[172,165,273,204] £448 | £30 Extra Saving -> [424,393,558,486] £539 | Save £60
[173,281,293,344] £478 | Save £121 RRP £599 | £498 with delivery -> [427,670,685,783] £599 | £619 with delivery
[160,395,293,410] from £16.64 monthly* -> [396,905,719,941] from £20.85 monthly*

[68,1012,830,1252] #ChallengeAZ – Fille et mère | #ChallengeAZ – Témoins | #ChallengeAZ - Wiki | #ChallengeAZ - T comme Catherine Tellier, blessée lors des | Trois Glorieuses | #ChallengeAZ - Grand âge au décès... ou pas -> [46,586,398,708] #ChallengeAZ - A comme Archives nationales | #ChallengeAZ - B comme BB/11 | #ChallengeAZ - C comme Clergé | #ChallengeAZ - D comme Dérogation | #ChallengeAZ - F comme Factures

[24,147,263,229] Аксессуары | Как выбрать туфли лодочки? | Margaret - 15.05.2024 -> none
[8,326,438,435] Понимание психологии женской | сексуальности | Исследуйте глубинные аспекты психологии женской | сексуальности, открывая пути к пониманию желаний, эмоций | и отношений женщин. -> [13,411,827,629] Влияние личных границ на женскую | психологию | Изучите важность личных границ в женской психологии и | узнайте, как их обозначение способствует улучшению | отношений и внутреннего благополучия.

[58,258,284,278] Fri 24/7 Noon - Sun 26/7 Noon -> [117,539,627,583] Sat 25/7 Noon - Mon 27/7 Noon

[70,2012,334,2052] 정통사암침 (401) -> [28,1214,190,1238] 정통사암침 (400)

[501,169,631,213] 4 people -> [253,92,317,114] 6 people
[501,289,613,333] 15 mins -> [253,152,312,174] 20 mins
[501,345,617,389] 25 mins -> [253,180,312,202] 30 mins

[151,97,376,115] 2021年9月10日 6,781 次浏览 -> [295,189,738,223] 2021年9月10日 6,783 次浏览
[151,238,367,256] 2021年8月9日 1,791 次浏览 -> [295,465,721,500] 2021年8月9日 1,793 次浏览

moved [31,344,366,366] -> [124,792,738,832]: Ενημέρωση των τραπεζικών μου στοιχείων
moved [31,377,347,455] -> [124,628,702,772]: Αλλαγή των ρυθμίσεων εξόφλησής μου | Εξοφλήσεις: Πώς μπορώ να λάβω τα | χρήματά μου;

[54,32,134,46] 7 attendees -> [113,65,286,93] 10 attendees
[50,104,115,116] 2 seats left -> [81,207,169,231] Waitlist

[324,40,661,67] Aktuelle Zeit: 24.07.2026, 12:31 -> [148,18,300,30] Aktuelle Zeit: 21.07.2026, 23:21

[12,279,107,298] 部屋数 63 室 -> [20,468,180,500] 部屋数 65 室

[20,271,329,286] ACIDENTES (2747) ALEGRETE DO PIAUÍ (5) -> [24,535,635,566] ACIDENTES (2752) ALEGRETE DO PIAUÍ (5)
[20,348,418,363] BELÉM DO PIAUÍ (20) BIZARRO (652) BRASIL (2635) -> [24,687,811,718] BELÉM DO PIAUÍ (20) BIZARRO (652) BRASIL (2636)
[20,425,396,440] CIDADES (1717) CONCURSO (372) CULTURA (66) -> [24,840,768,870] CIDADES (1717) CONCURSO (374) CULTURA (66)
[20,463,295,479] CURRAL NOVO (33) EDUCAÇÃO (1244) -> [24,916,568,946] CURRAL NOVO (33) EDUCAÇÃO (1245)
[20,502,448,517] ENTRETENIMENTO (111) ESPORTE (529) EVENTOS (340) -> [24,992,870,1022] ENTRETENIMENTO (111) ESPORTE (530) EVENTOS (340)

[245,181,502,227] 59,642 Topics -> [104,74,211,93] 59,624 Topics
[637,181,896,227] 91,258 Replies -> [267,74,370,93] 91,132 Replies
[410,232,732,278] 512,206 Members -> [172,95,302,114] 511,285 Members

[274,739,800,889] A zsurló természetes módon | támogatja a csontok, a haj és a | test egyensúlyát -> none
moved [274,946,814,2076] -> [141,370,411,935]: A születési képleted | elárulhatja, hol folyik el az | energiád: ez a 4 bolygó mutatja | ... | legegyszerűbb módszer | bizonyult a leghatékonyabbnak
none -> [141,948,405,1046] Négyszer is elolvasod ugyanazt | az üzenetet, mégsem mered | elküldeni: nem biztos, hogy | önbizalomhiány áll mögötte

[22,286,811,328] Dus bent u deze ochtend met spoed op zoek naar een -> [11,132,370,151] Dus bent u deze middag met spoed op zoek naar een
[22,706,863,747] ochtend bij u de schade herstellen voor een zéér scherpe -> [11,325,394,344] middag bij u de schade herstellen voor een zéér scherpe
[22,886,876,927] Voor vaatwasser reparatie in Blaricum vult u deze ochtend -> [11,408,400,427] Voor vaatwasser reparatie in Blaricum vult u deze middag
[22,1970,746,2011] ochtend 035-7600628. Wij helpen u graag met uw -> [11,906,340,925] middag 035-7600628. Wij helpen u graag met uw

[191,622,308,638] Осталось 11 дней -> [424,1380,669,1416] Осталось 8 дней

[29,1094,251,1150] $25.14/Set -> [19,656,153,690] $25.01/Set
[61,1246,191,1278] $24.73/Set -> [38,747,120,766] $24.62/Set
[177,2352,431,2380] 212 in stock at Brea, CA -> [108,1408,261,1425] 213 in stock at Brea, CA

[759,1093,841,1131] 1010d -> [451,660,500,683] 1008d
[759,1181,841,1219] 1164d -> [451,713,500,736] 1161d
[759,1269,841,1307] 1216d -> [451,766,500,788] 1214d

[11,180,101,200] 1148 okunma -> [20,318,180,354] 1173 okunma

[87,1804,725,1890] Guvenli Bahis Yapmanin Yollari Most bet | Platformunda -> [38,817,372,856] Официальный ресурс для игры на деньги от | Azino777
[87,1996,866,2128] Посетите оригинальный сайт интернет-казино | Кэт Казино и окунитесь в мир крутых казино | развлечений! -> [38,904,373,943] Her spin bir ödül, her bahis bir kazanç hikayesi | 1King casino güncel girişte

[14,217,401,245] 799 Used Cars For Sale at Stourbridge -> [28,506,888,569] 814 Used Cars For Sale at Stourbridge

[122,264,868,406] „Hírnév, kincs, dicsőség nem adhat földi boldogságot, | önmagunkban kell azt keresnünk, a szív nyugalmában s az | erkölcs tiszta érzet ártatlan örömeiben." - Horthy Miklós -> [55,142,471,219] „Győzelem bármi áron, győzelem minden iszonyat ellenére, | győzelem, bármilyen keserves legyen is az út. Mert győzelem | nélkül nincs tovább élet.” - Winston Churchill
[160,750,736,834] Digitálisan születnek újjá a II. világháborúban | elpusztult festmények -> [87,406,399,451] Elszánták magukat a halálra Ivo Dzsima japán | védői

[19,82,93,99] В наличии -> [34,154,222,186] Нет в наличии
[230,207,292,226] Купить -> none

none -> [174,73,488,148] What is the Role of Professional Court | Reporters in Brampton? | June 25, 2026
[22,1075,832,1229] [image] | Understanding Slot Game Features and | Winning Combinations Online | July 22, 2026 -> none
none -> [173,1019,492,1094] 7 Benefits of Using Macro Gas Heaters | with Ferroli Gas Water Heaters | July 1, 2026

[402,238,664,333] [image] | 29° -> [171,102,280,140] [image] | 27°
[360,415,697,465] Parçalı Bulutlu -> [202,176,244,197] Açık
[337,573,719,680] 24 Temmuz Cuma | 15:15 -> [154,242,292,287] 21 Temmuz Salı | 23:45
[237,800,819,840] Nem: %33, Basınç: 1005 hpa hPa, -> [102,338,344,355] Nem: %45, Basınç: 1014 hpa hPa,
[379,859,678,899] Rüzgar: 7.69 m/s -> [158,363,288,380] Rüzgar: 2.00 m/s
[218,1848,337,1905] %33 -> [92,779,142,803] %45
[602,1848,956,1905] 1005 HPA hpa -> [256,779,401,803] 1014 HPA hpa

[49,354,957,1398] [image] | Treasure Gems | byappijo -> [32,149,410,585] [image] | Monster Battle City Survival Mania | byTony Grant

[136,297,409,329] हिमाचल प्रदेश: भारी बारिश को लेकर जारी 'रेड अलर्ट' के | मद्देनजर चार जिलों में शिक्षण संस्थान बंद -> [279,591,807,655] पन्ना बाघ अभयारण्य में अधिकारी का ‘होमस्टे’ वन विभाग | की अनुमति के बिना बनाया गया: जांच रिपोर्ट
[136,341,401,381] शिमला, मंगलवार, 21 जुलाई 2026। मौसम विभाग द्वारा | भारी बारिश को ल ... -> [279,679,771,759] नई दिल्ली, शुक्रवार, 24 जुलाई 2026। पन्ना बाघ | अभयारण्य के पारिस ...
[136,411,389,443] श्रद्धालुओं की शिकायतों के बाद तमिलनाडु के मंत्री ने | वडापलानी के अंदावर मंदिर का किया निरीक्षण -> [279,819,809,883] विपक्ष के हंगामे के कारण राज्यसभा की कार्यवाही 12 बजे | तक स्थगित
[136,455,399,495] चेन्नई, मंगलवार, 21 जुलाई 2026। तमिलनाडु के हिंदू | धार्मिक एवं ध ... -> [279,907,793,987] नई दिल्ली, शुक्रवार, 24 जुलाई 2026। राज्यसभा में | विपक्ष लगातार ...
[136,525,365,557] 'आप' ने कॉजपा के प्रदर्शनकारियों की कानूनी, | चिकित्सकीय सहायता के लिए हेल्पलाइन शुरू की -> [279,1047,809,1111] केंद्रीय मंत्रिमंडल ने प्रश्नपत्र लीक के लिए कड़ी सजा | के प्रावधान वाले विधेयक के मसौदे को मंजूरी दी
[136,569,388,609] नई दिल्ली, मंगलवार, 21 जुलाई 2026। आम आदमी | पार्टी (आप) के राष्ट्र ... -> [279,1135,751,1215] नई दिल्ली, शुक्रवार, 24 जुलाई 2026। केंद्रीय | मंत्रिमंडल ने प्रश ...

→ **Exercise instructions**
In the listing above, locate the line containing "[218,1848,337,1905] %33 ->" and the line containing "[136,297,409,329] हिमाचल प्रदेश: भारी". Extract those two lines and every line between them, exactly as written, and only those.

→ **Task answer**
[218,1848,337,1905] %33 -> [92,779,142,803] %45
[602,1848,956,1905] 1005 HPA hpa -> [256,779,401,803] 1014 HPA hpa

[49,354,957,1398] [image] | Treasure Gems | byappijo -> [32,149,410,585] [image] | Monster Battle City Survival Mania | byTony Grant

[136,297,409,329] हिमाचल प्रदेश: भारी बारिश को लेकर जारी 'रेड अलर्ट' के | मद्देनजर चार जिलों में शिक्षण संस्थान बंद -> [279,591,807,655] पन्ना बाघ अभयारण्य में अधिकारी का ‘होमस्टे’ वन विभाग | की अनुमति के बिना बनाया गया: जांच रिपोर्ट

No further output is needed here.